> **Task brief**:
Each line of the listing below must be retyped exactly, with images left out.
Dataset section start
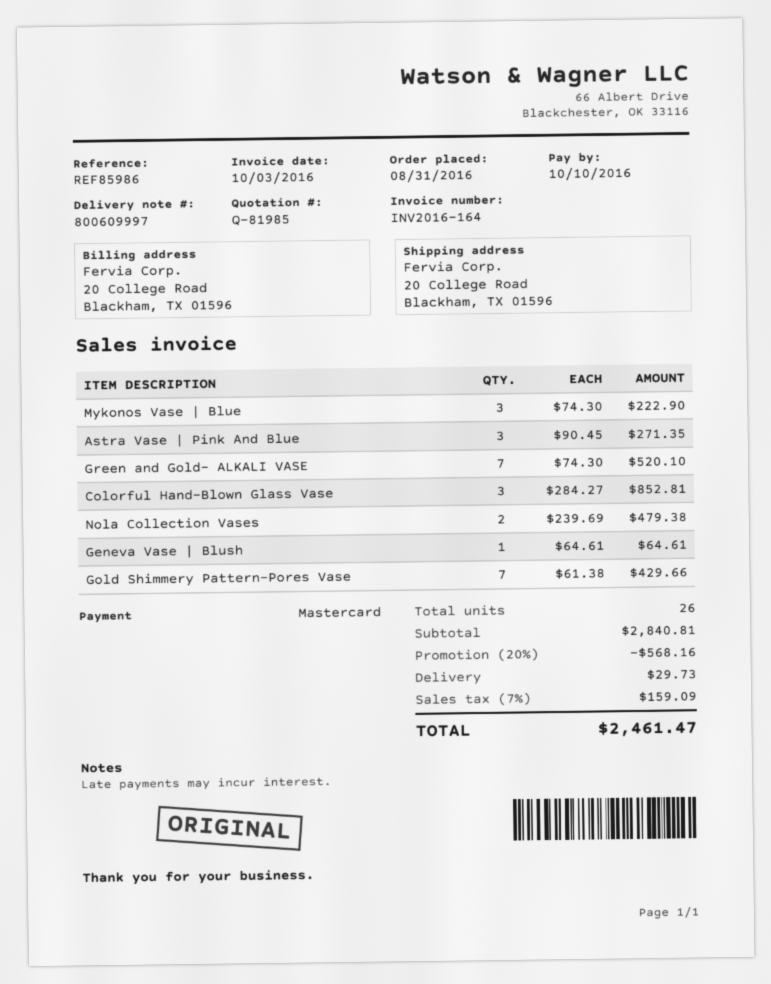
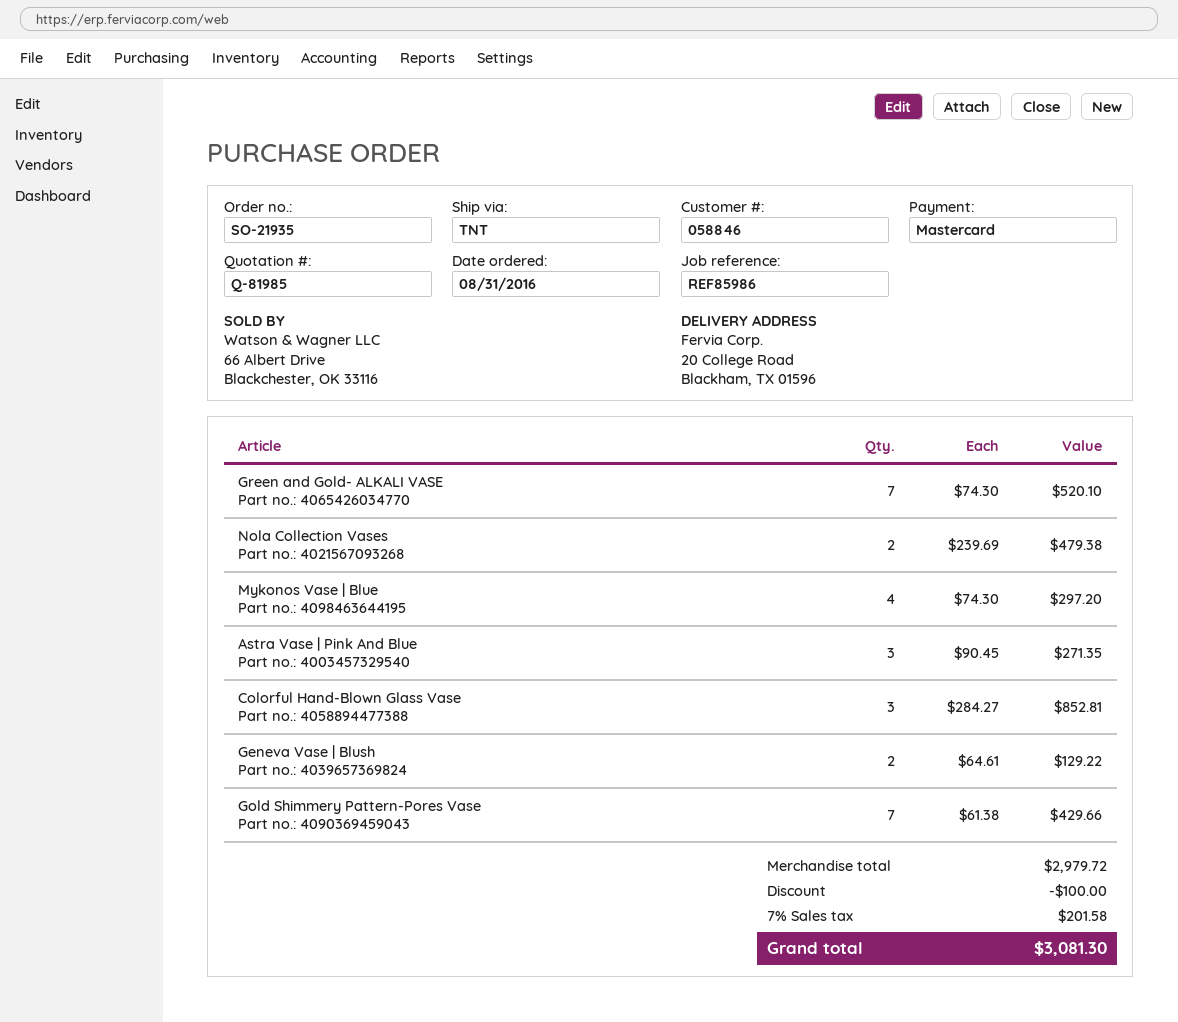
Mykonos Vase | Blue: 3 x 74.30 = 222.90 -> 4 x 74.30 = 297.20
Geneva Vase | Blush: 1 x 64.61 = 64.61 -> 2 x 64.61 = 129.22
subtotal: 2840.81 -> 2979.72
discount: 568.16 -> 100.00
shipping: 29.73 -> none
tax: 7% = 159.09 -> 7% = 201.58
total: 2461.47 -> 3081.30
Dataset section end
> **Response to this task**:
Mykonos Vase | Blue: 3 x 74.30 = 222.90 -> 4 x 74.30 = 297.20
Geneva Vase | Blush: 1 x 64.61 = 64.61 -> 2 x 64.61 = 129.22
subtotal: 2840.81 -> 2979.72
discount: 568.16 -> 100.00
shipping: 29.73 -> none
tax: 7% = 159.09 -> 7% = 201.58
total: 2461.47 -> 3081.30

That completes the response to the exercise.